Уэйтли все понял и постарался, чтобы его слова прозвучали безразлично:
– Ладно, если вы так решили. Может быть, в Гарварде они не такие щепетильные.
Ничего больше не сказав, он встал и зашагал прочь, склоняя голову перед каждой дверью.
Армитейдж слышал, как злобно лаял большой сторожевой пес, пока он из окна глядел вслед гиганту, по-горильи, вприпрыжку пересекавшему кампус. Он припомнил страшные сказки, которые ему рассказывали и которые он читал в воскресных выпусках «Адвертайзер», а еще те, что он слышал от простых людей в Данвиче во время своей поездки. Невидимые существа неземного происхождения, по крайней мере не трехмерной земли, зловонные и страшные, носились по узким долинам Новой Англии и сидели на горных вершинах. В это он верил. А теперь сам ощутил близость чего-то неведомого и ужасного, словно на него полыхнуло адом в черном царстве какого-то далекого ночного кошмара. Передернувшись от отвращения, Армитейдж спрятал и запер «Necronomicon», однако из комнаты не выветривалась непонятная и жуткая вонь.

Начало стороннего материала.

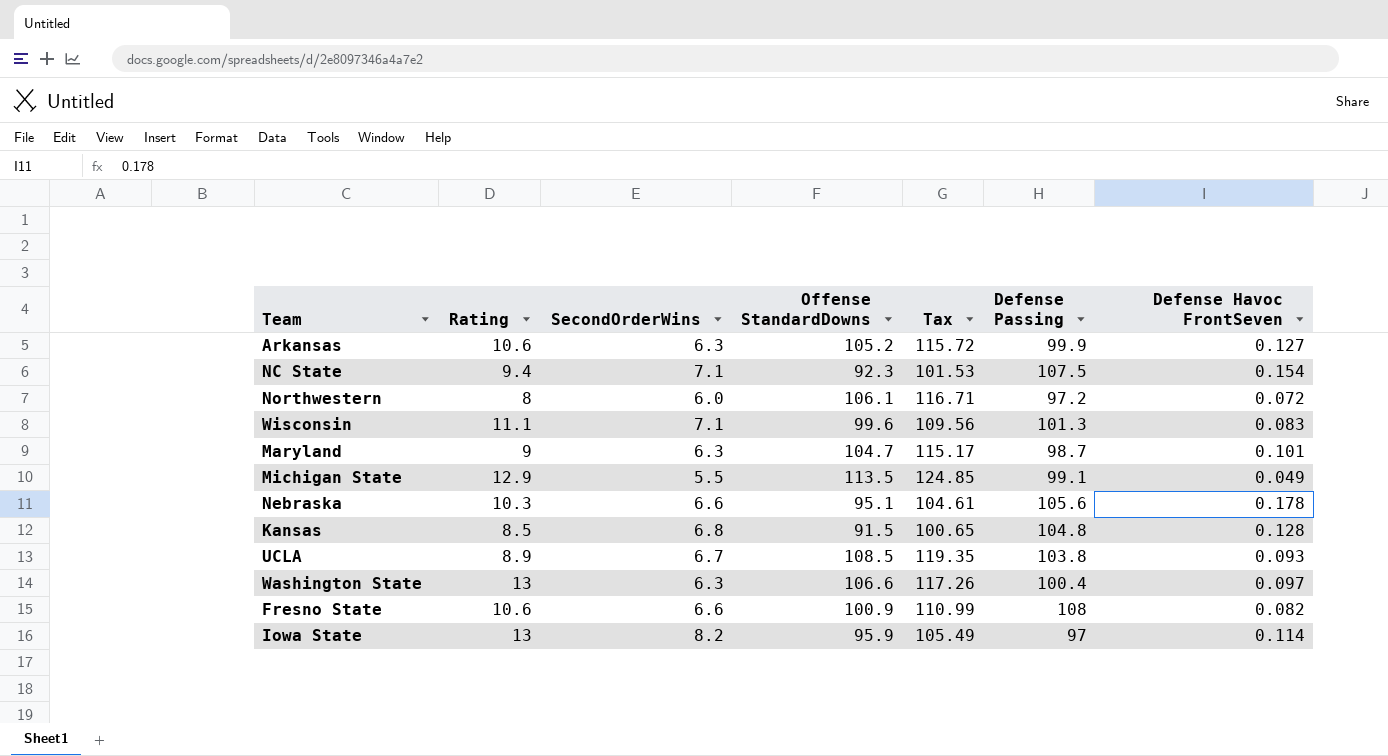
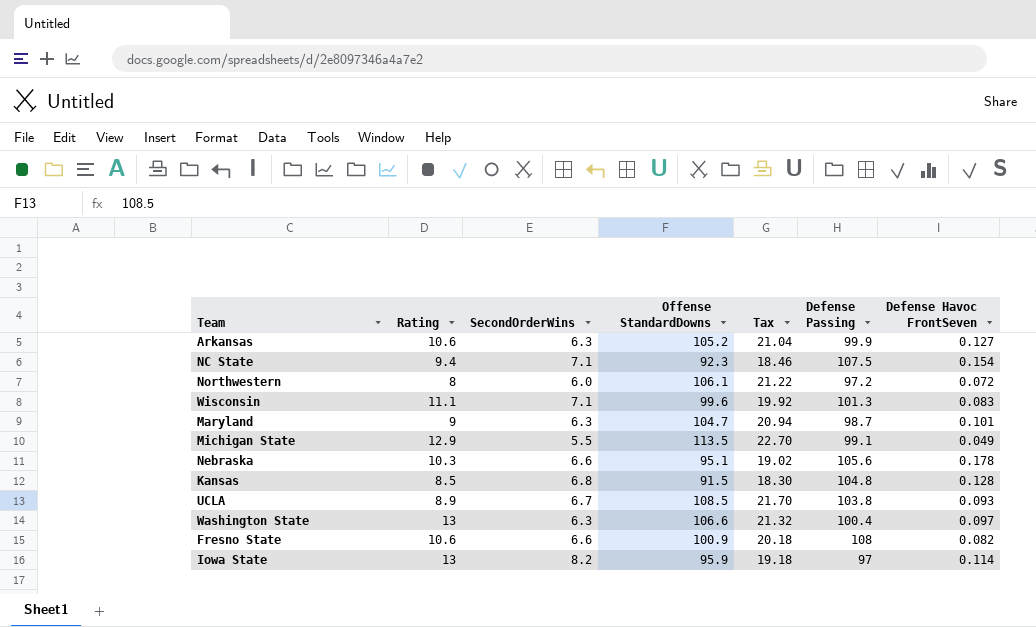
column Tax | formula: [Offense StandardDowns] * 1.1 -> [Offense StandardDowns] * 0.2

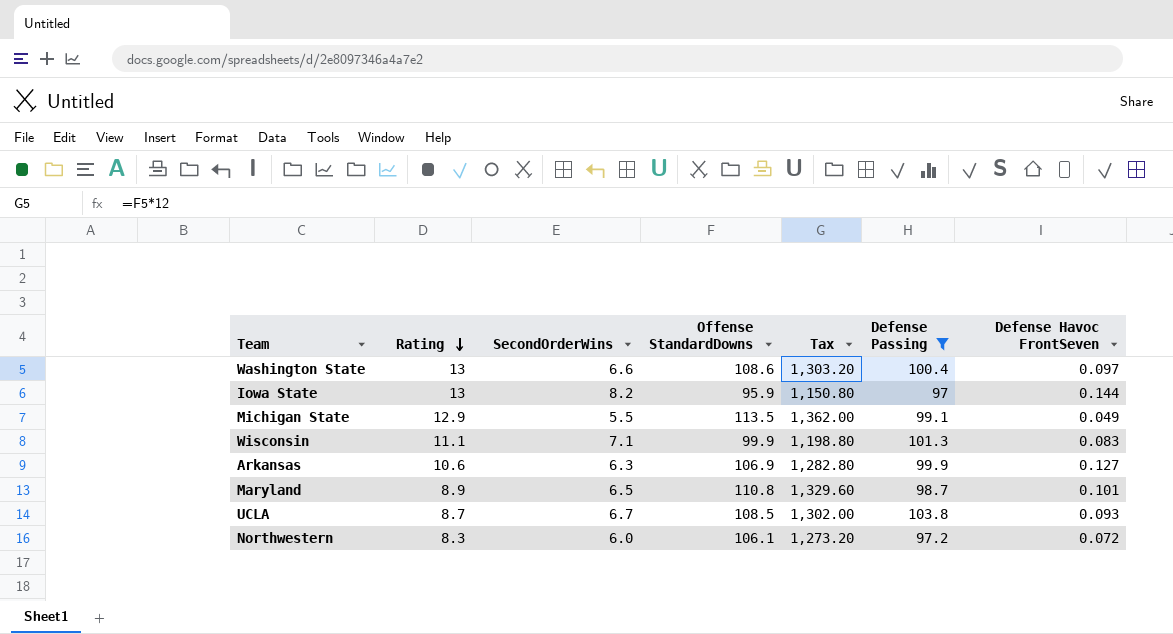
filter: none -> Defense Passing <= 103.8
row order: none -> Rating descending
column Tax | formula: [Offense StandardDowns] * 0.2 -> [Offense StandardDowns] * 12
Washington State | SecondOrderWins: 6.3 -> 6.6
Washington State | Offense StandardDowns: 106.6 -> 108.6
Iowa State | Defense Havoc FrontSeven: 0.114 -> 0.144
Wisconsin | Offense StandardDowns: 99.6 -> 99.9
Arkansas | Offense StandardDowns: 105.2 -> 106.9
Maryland | Rating: 9 -> 8.9
Maryland | SecondOrderWins: 6.3 -> 6.5
Maryland | Offense StandardDowns: 104.7 -> 110.8
UCLA | Rating: 8.9 -> 8.7
Northwestern | Rating: 8 -> 8.3

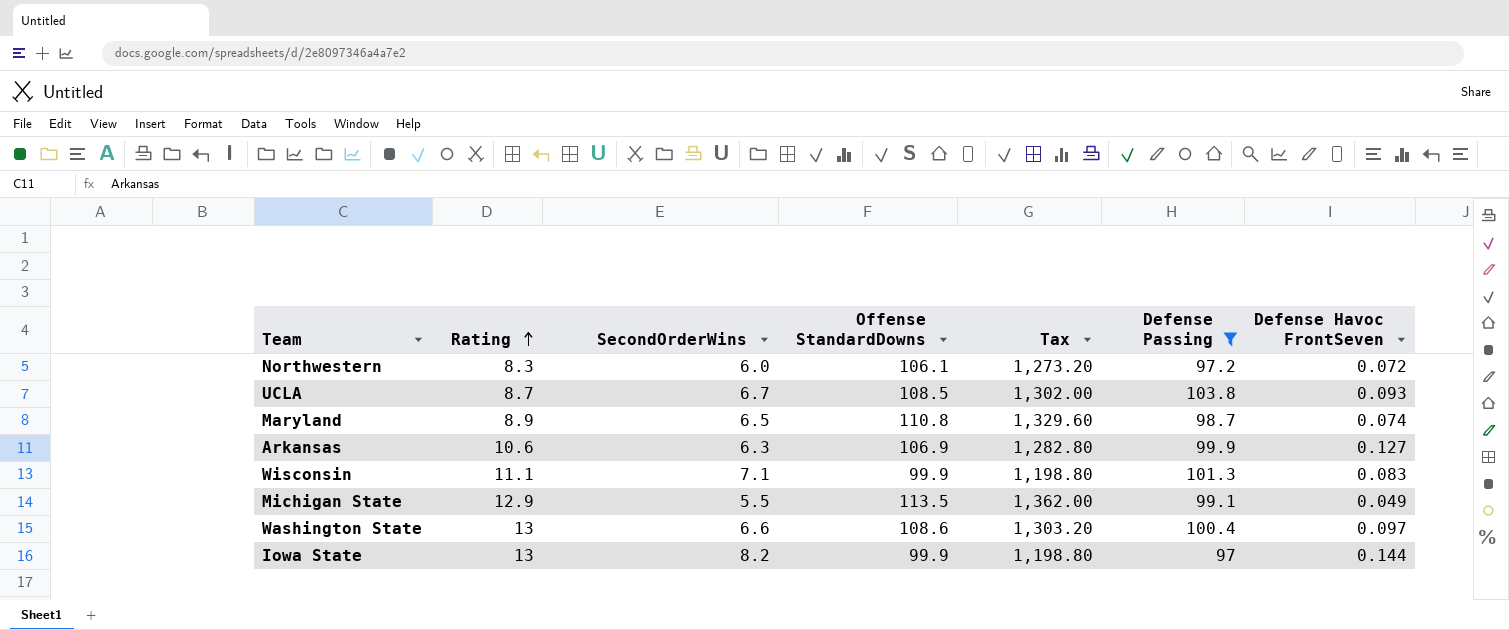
row order: Rating descending -> Rating ascending
Maryland | Defense Havoc FrontSeven: 0.101 -> 0.074
Iowa State | Offense StandardDowns: 95.9 -> 99.9
Iowa State | Tax: 1,150.80 -> 1,198.80

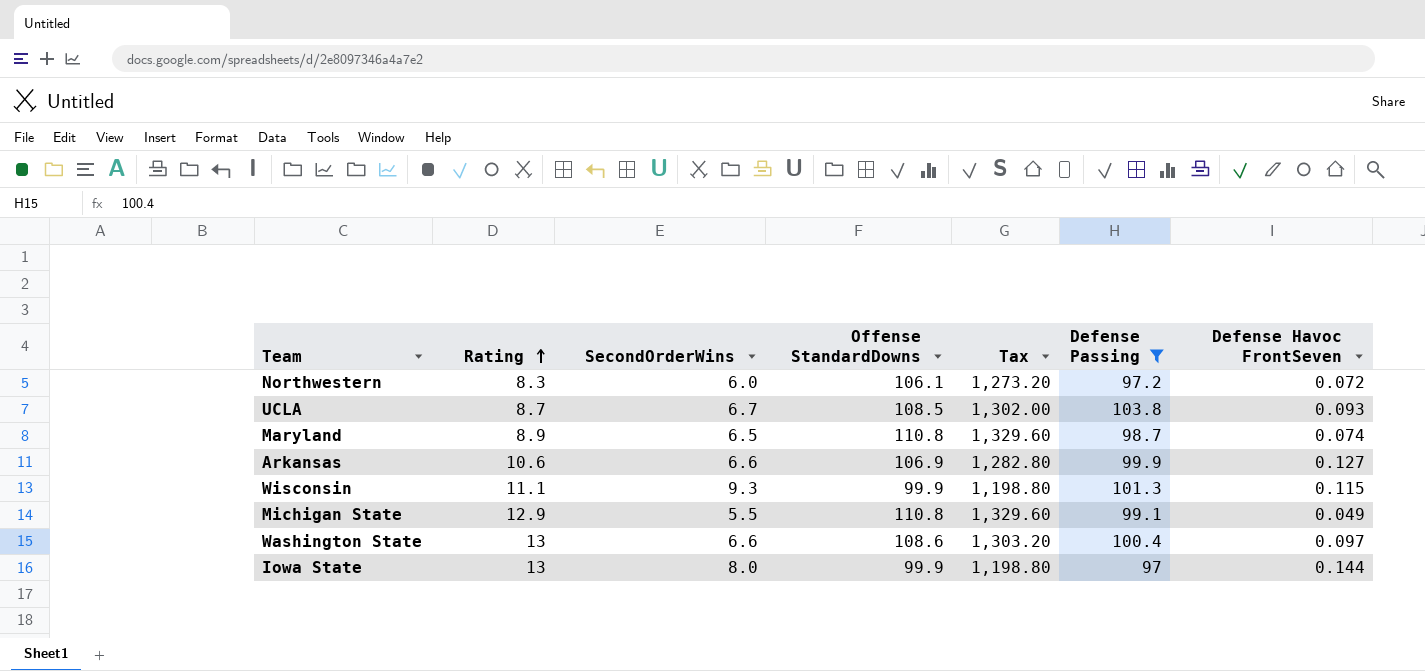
Arkansas | SecondOrderWins: 6.3 -> 6.6
Wisconsin | SecondOrderWins: 7.1 -> 9.3
Wisconsin | Defense Havoc FrontSeven: 0.083 -> 0.115
Michigan State | Offense StandardDowns: 113.5 -> 110.8
Michigan State | Tax: 1,362.00 -> 1,329.60
Iowa State | SecondOrderWins: 8.2 -> 8.0

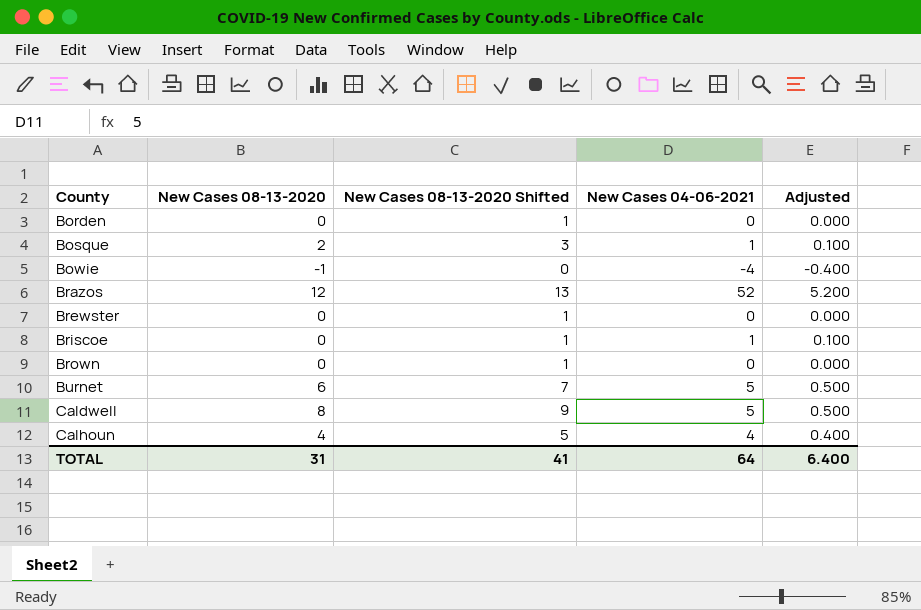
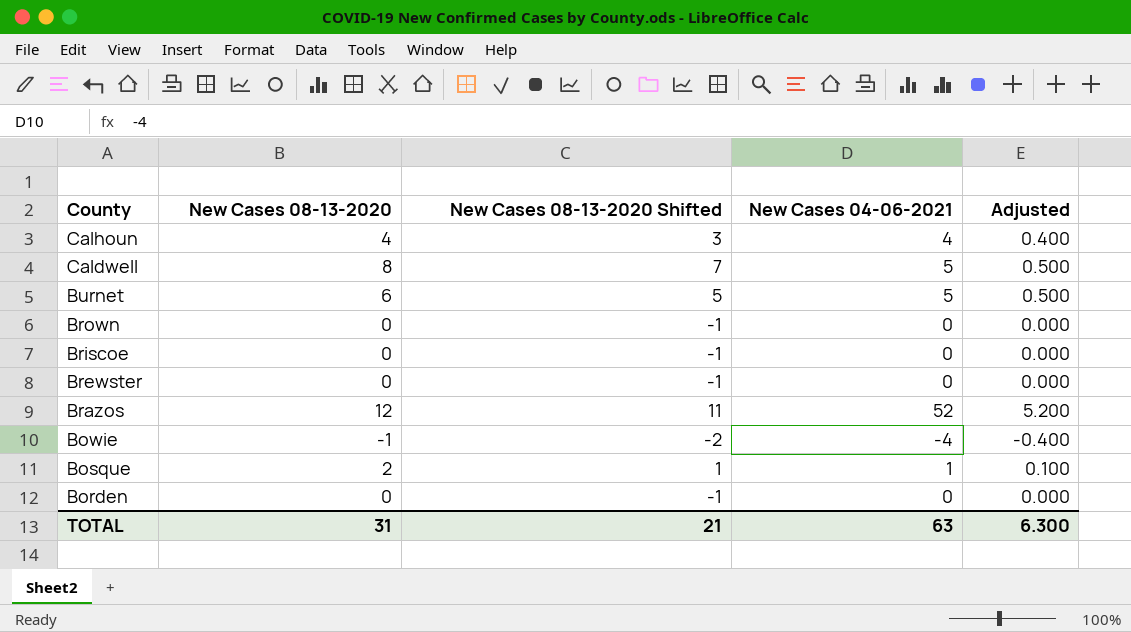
row order: County ascending -> County descending
column New Cases 08-13-2020 Shifted | formula: [New Cases 08-13-2020] + 1 -> [New Cases 08-13-2020] - 1
Briscoe | New Cases 04-06-2021: 1 -> 0
Briscoe | Adjusted: 0.100 -> 0.000
TOTAL | New Cases 08-13-2020 Shifted: 41 -> 21
TOTAL | New Cases 04-06-2021: 64 -> 63
TOTAL | Adjusted: 6.400 -> 6.300

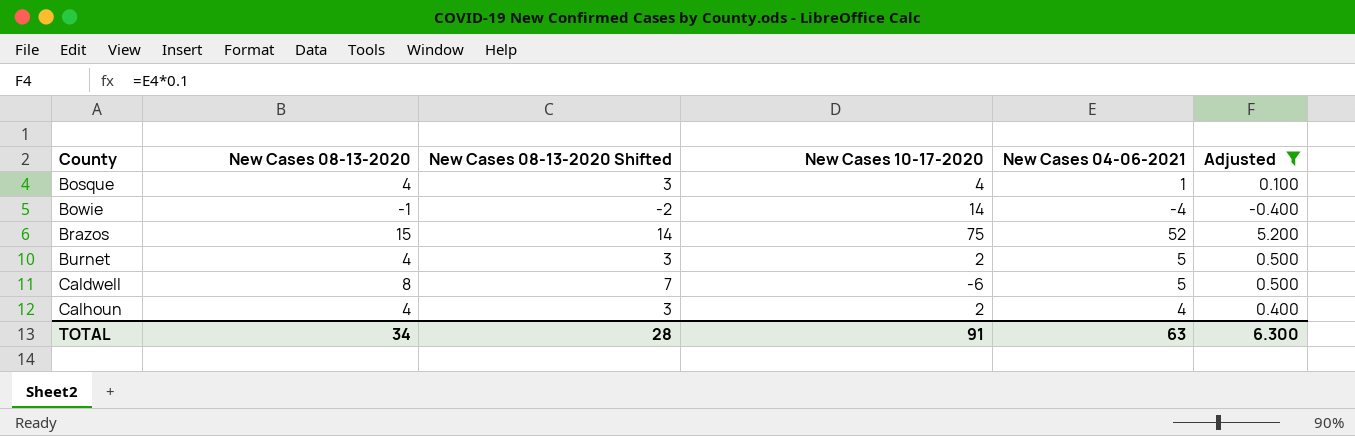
filter: none -> Adjusted != 0.000
row order: County descending -> County ascending
column New Cases 10-17-2020 | position: none -> 4
Bosque | New Cases 08-13-2020: 2 -> 4
Bosque | New Cases 08-13-2020 Shifted: 1 -> 3
Brazos | New Cases 08-13-2020: 12 -> 15
Brazos | New Cases 08-13-2020 Shifted: 11 -> 14
Burnet | New Cases 08-13-2020: 6 -> 4
Burnet | New Cases 08-13-2020 Shifted: 5 -> 3
TOTAL | New Cases 08-13-2020: 31 -> 34
TOTAL | New Cases 08-13-2020 Shifted: 21 -> 28

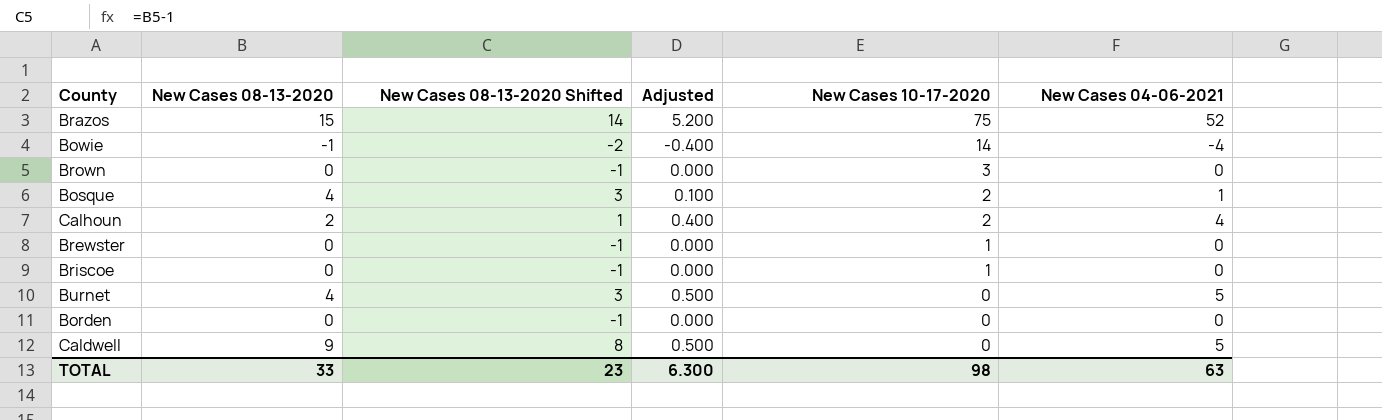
filter: Adjusted != 0.000 -> none
row order: County ascending -> New Cases 10-17-2020 descending
column Adjusted | position: 6 -> 4
Bosque | New Cases 10-17-2020: 4 -> 2
Calhoun | New Cases 08-13-2020: 4 -> 2
Calhoun | New Cases 08-13-2020 Shifted: 3 -> 1
Burnet | New Cases 10-17-2020: 2 -> 0
Caldwell | New Cases 08-13-2020: 8 -> 9
Caldwell | New Cases 08-13-2020 Shifted: 7 -> 8
Caldwell | New Cases 10-17-2020: -6 -> 0
TOTAL | New Cases 08-13-2020: 34 -> 33
TOTAL | New Cases 08-13-2020 Shifted: 28 -> 23
TOTAL | New Cases 10-17-2020: 91 -> 98

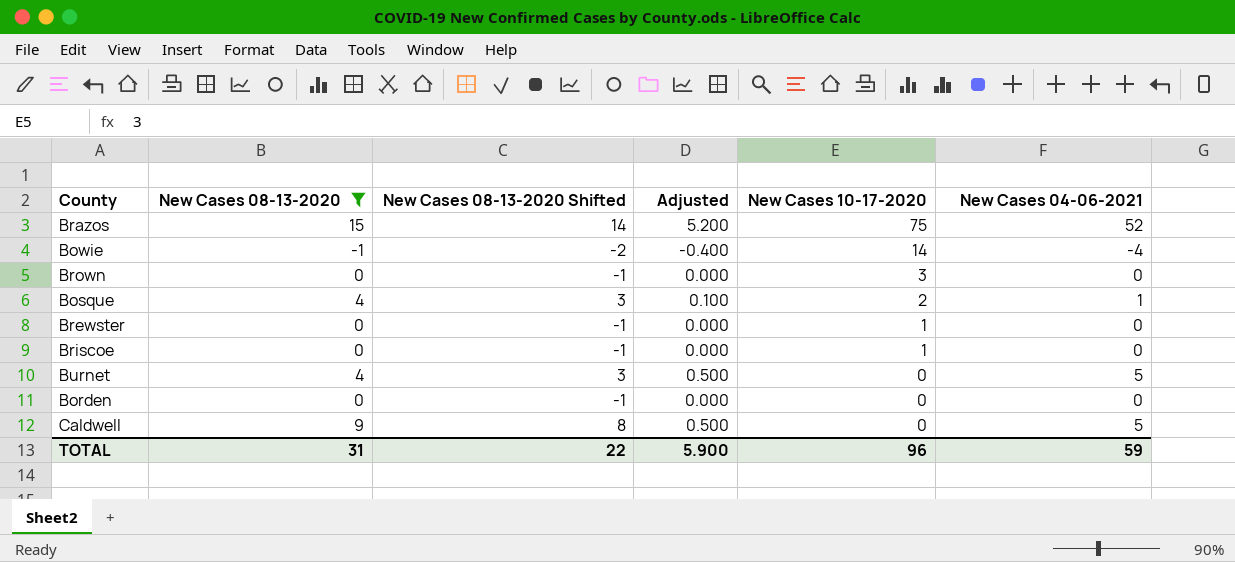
filter: none -> New Cases 08-13-2020 != 2
TOTAL | New Cases 08-13-2020: 33 -> 31
TOTAL | New Cases 08-13-2020 Shifted: 23 -> 22
TOTAL | Adjusted: 6.300 -> 5.900
TOTAL | New Cases 10-17-2020: 98 -> 96
TOTAL | New Cases 04-06-2021: 63 -> 59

– По вони их узнаете их, – процитировал доктор Армитейдж.
Вонь и вправду была точно такой же, от какой ему стало плохо, когда он приблизился много лет назад к ферме Уэйтли. Доктор Армитейдж вновь припомнил козлиный зловещий облик Уилбера и натужно посмеялся над деревенскими слухами об его отце.
– Дед ни при чем! – пробормотал он негромко. – Ну и простаки же там живут, господи! Покажите им великого бога Пана, сотворенного Артуром Мейченом, и они увидят в нем обыкновенного данвичского возмутителя спокойствия. Кто же – какой проклятый невидимка на этой земле или за пределами трехмерного пространства – был отцом Уилбера Уэйтли? Он родился на Сретенье, через девять месяцев после Вальпургиевой ночи 1912 года, когда разговоры о странном шуме в горах достигли Аркхема. Что же там было в мае? Исчадие чего подарило себя земле в этих получеловеческих плоти и крови?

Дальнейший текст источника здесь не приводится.